Tri beat me to it--the consulting services raises a red flag for me. A little more concrete description of the genres they accept would be helpful; their "About" page discusses "quiet lives" and "hidden communities" and journalism--so non-fiction? Fiction involving a "hidden community"? YA? What?
Bad copywriting. Some specifics:
GemmaMedia brings you a host of new stories and new insights on culture. Gemma crosses the divide between readers and writers—
They'd be a very odd publishing company if they didn't.
well-loved authors encouraging new readers; writers revealing quiet lives and hidden communities; journalists who open distant worlds for us at home.

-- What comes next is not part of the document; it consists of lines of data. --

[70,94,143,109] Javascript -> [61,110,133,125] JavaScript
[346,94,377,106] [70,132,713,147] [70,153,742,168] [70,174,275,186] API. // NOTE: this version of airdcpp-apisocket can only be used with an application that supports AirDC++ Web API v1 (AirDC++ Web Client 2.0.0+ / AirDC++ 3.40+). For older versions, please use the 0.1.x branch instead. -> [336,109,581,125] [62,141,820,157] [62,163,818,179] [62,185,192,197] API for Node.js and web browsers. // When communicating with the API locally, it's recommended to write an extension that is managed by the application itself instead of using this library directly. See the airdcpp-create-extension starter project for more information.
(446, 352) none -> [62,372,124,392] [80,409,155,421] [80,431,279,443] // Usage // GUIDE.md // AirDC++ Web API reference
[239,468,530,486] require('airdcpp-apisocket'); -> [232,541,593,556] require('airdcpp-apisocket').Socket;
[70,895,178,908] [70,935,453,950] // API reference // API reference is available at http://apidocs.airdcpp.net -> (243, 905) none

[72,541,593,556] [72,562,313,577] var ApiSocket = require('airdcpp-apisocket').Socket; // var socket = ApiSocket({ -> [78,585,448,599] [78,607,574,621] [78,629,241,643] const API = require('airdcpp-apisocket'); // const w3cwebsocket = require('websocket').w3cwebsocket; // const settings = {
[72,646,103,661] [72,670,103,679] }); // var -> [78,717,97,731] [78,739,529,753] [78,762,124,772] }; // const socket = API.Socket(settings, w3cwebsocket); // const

To me, what that says is "books we bought for small advances."
A
"well-loved author encouraging new readers" is an author writing outside their area of commercial success. Works that
"[reveal] quiet lives and hidden communities" are, unless they're stunningly well-written and have great quotes, the definition of "little books": difficult to market, unlikely to break even, hardly the focus of hot bidding. And
"Journalists who open distant worlds for us at home" is just another way to say "little books," unless what it's saying is "little books by journalists who've lost their regular gigs," of whom there are a great many right now.
From Ireland to Iowa, Jamestown to Japan, Baghdad to Ballyvaughan, Gemma books and new media capture the world’s color.

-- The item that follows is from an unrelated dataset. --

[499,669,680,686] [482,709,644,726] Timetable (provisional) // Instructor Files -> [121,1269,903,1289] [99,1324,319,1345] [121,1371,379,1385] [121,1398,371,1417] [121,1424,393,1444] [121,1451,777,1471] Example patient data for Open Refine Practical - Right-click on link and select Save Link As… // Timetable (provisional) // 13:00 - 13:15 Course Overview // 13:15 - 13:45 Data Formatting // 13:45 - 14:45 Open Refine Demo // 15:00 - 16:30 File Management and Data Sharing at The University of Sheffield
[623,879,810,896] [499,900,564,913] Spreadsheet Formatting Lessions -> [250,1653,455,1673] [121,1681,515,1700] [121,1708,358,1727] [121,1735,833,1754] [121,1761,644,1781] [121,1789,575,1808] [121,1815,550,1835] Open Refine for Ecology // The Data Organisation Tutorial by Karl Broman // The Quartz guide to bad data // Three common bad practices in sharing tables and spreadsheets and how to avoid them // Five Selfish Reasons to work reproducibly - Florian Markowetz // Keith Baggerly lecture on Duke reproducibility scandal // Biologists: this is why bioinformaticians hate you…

That's an ornate but content-free sentence. The writer doesn't have enough to say, or enough experience at saying it. Good commercial book copy is hard to write.

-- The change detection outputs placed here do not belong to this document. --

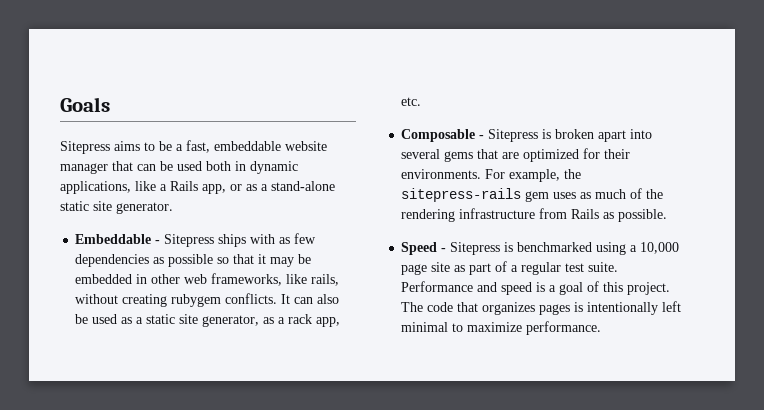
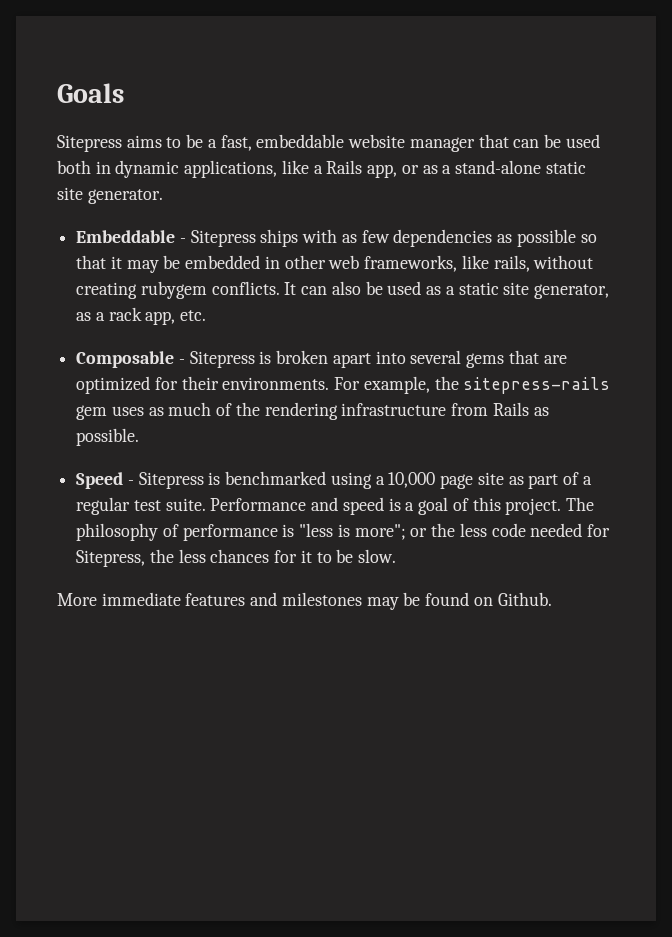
[427,301,682,315] [401,321,602,335] code that organizes pages is intentionally left minimal to maximize performance. -> [76,523,610,541] [76,549,397,567] [57,592,552,610] philosophy of performance is "less is more"; or the less code needed for Sitepress, the less chances for it to be slow. // More immediate features and milestones may be found on Github.

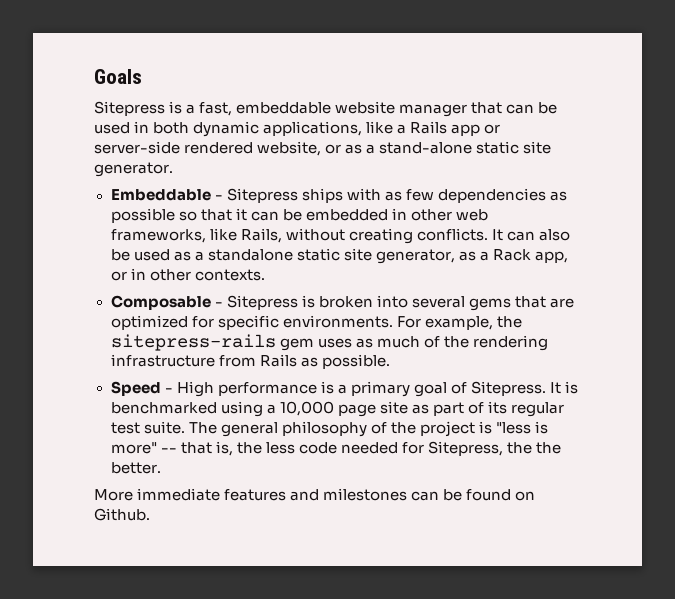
[126,134,204,148] aims to be -> [169,101,183,114] is
[57,160,111,174] both in -> [134,121,190,134] in both
[367,164,398,178] app, -> [451,124,501,136] [94,141,322,156] app or server-side rendered website,
[126,260,159,273] may -> [250,211,279,221] can
[493,255,530,272] rails, -> [240,228,282,243] Rails,
[140,281,207,299] rubygem -> (413, 236) none
(455, 290) none -> [207,249,293,261] standalone
[108,307,207,325] rack app, etc. -> [493,249,569,263] [110,268,265,281] Rack app, or in other contexts.
[332,353,371,368] apart -> (373, 302) none
[181,376,219,390] their -> [217,315,279,330] specific
[138,472,204,489] Sitepress -> [176,381,561,397] High performance is a primary goal of Sitepress. It
[582,476,592,485] a -> [487,401,507,414] its
[210,497,594,515] [76,523,428,541] Performance and speed is a goal of this project. The philosophy of performance is "less is more"; or -> [188,421,548,437] [110,441,233,456] The general philosophy of the project is "less is more" -- that is,
[178,549,397,563] less chances for it to be slow. -> [536,442,562,454] [110,462,161,474] the better.
[366,597,399,610] may -> [411,491,440,501] can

Not to get all nit-picky, but this sentence:
GemmaMedia occasionally accepts unsolicited projects related to our publishing program for publication.
stood out, and not in a particularly good way. I'd hope that their publishing program had something to do with publication. And "occasionally accepts unsolicited projects"? Are most of their books done on a "for hire" basis or do they just mean they have sporadic open submission windows? *mildly confused*
I can think of several things it might mean, ranging from submissions policies to their willingness to work with packagers, but none of my theoretical possibilities are a better match for that sentence than any other. Whatever else that is, it's bad copywriting.